The figure shows an example of the color arrangement of the embodiment of the cylinder 4 of the present invention, Fig. 13 shows the relationship between display colors and color arrangement example of the embodiment of the cylinder 5 of the invention, and Fig. 14 shows the example of the cylinder 6 of the invention. Figure 15 shows how to arrange W (white) and K (black) in the cell of the present invention, and Figure 15 shows a method using a laser beam in a pattern production method other than the screen printing of the present invention, (a) shows an open pattern, ( b) shows the aperture control of the laser beam, Fig. 16 shows various manufacturing methods of the device of the present invention and its cross section,
(a) and (b) are transmission type 1), (21,
(c). (d) and (e) are reflective types (1) and (21), respectively.
, (3) is shown.
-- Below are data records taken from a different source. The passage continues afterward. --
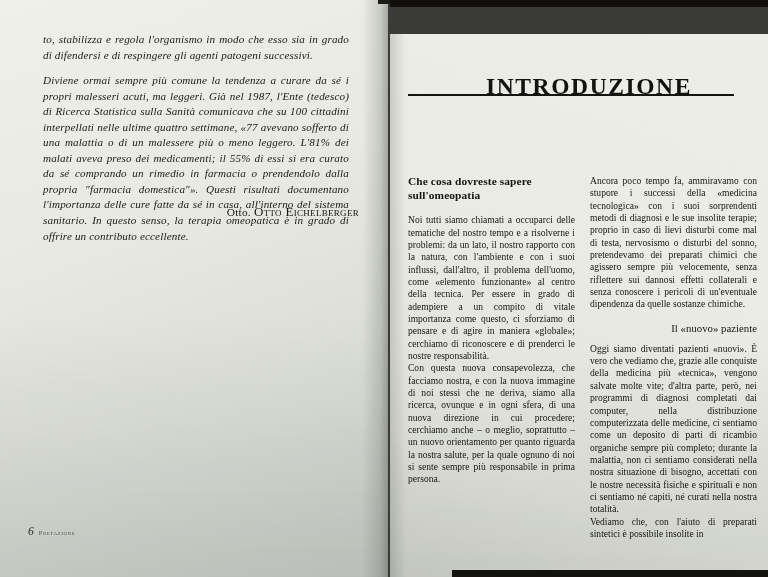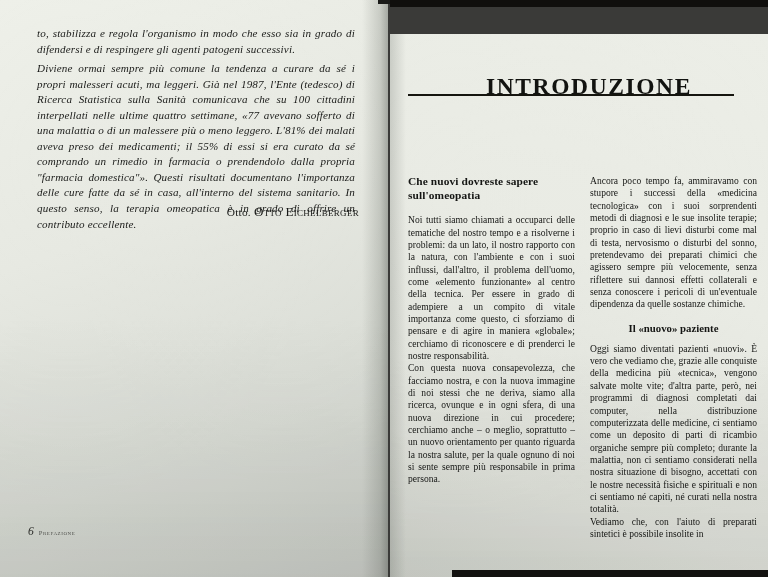--- a/index.html
+++ b/index.html
@@ -79,7 +79,7 @@
     text-align: justify;
     letter-spacing: 0.15px;
   }
-  .left-body p { margin: 4px; }
+  .left-body p { margin: 10px; }
   .signature {
     position: absolute;
     left: 33px;

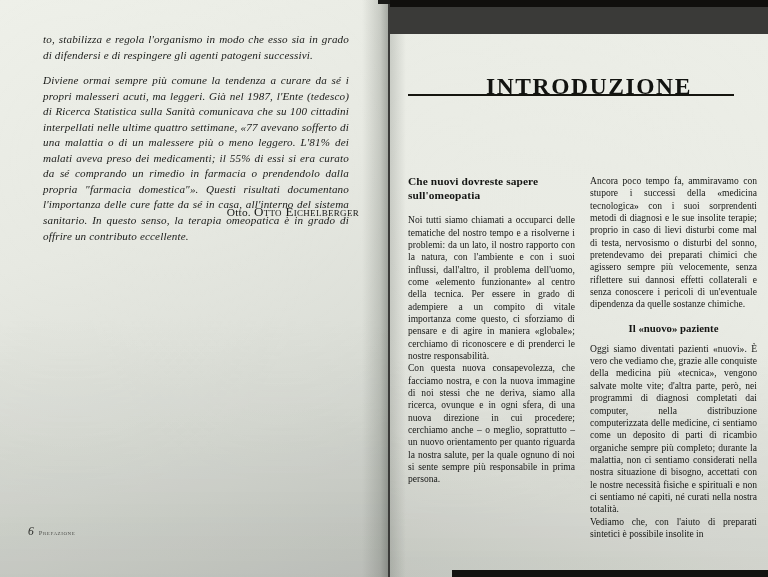--- a/index.html
+++ b/index.html
@@ -234,7 +234,7 @@
     <div class="chapter-rule"></div>
 
     <div class="col col-left">
-      <h2 class="sec-head">Che nuovi dovreste sapere sull'omeopatia</h2>
+      <h2 class="sec-head">Che cosa dovreste sapere sull'omeopatia</h2>
       <p>Noi tutti siamo chiamati a occuparci delle tematiche del nostro tempo e a risolverne i problemi: da un lato, il nostro rapporto con la natura, con l'ambiente e con i suoi influssi, dall'altro, il problema dell'uomo, come «elemento funzionante» al centro della tecnica. Per essere in grado di adempiere a un compito di vitale importanza come questo, ci sforziamo di pensare e di agire in maniera «globale»; cerchiamo di riconoscere e di prenderci le nostre responsabilità.</p>
       <p>Con questa nuova consapevolezza, che facciamo nostra, e con la nuova immagine di noi stessi che ne deriva, siamo alla ricerca, ovunque e in ogni sfera, di una nuova direzione in cui procedere; cerchiamo anche – o meglio, soprattutto – un nuovo orientamento per quanto riguarda la nostra salute, per la quale ognuno di noi si sente sempre più responsabile in prima persona.</p>
     </div>

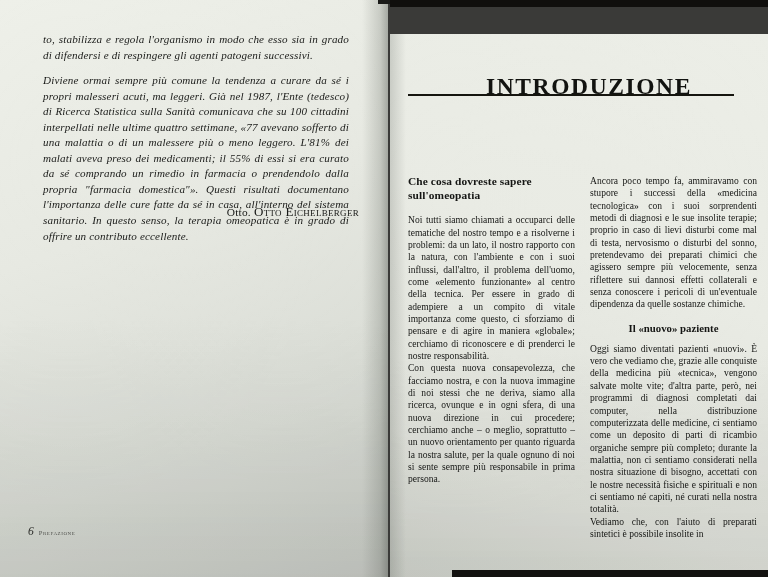--- a/index.html
+++ b/index.html
@@ -159,11 +159,11 @@
     text-align: left;
   }
   .sec-head-2 {
-    font-weight: bold;
+    font-weight: normal;
     font-size: 10.8px;
     line-height: 13px;
     margin: 11px 0 8px 0;
-    text-align: center;
+    text-align: right;
   }
   .dropcap-para::first-letter {
     float: left;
R...Red G...Green B...Blue OF...Color original IP...Image input device MD...Magnetic disk, TPU...Image processing device IO...Image output device pp ...Film original plate Figure 1 (a) (b) R; Red e Day: tp Figure 2 Figure 3 (a) f Engineering -1l Par 324 324 324 324 (b) p en=2 4 f
7 323 Figure 4 Figure 5 Figure 6 (a) (b) (C) (d) Figure 7 (a> (b) (C) (d) (6) Figure 8 (C) ■lI] ■ To +lcn 10 Figure 13 (a) (b) (C) (d) (e) (f) (g) (h) (i) Figure 14 RWK Saturation 0 IF? Gray Figure 15

Claims (1)

[Claims] 1. Each display cell or display stripe cell in which inorganic material optical filters are arranged has a single color, and the single color is red (R), green (G), blue (B), It is characterized by using at least one of yellow (Y), cyan (C), and magenta (M) or a combination of the at least one and white (W), and further comprising a halftone control means. Fixed image display device. 2. The fixed image display device according to claim 1, wherein the halftone control means includes area control means for each cell opening. 3. A fixed image display device according to claim 1, wherein the halftone control means includes a grayscale control means for each cell. 4. The fixed image display device according to any one of claims 1 to 3, wherein the color arrangement of the colored light of the inorganic material optical filter disposed in each of the display cells or display striped cells is fixed. A fixed image display device characterized by: 5. In the fixed image display device according to any one of claims 1 to 4, R, G, and B are used as monochrome colors in each cell.
When one of three colors is used and the total number of cells of each color constituting the display device is n_R, n_G, and n_B, n_G≧n_R>n
_B, a fixed image display device characterized in that the visual resolution of the display device is increased, and the aperture area of each color cell is made approximately inversely proportional to the total number of each color cell, thereby achieving white balance of the display device. 6. In the fixed image display device according to any one of claims 1 to 3, the monochrome color includes the R, G, B, Y
, C, M, and W in combination, and the color arrangement of the colored light of the optical filter is made non-fixed.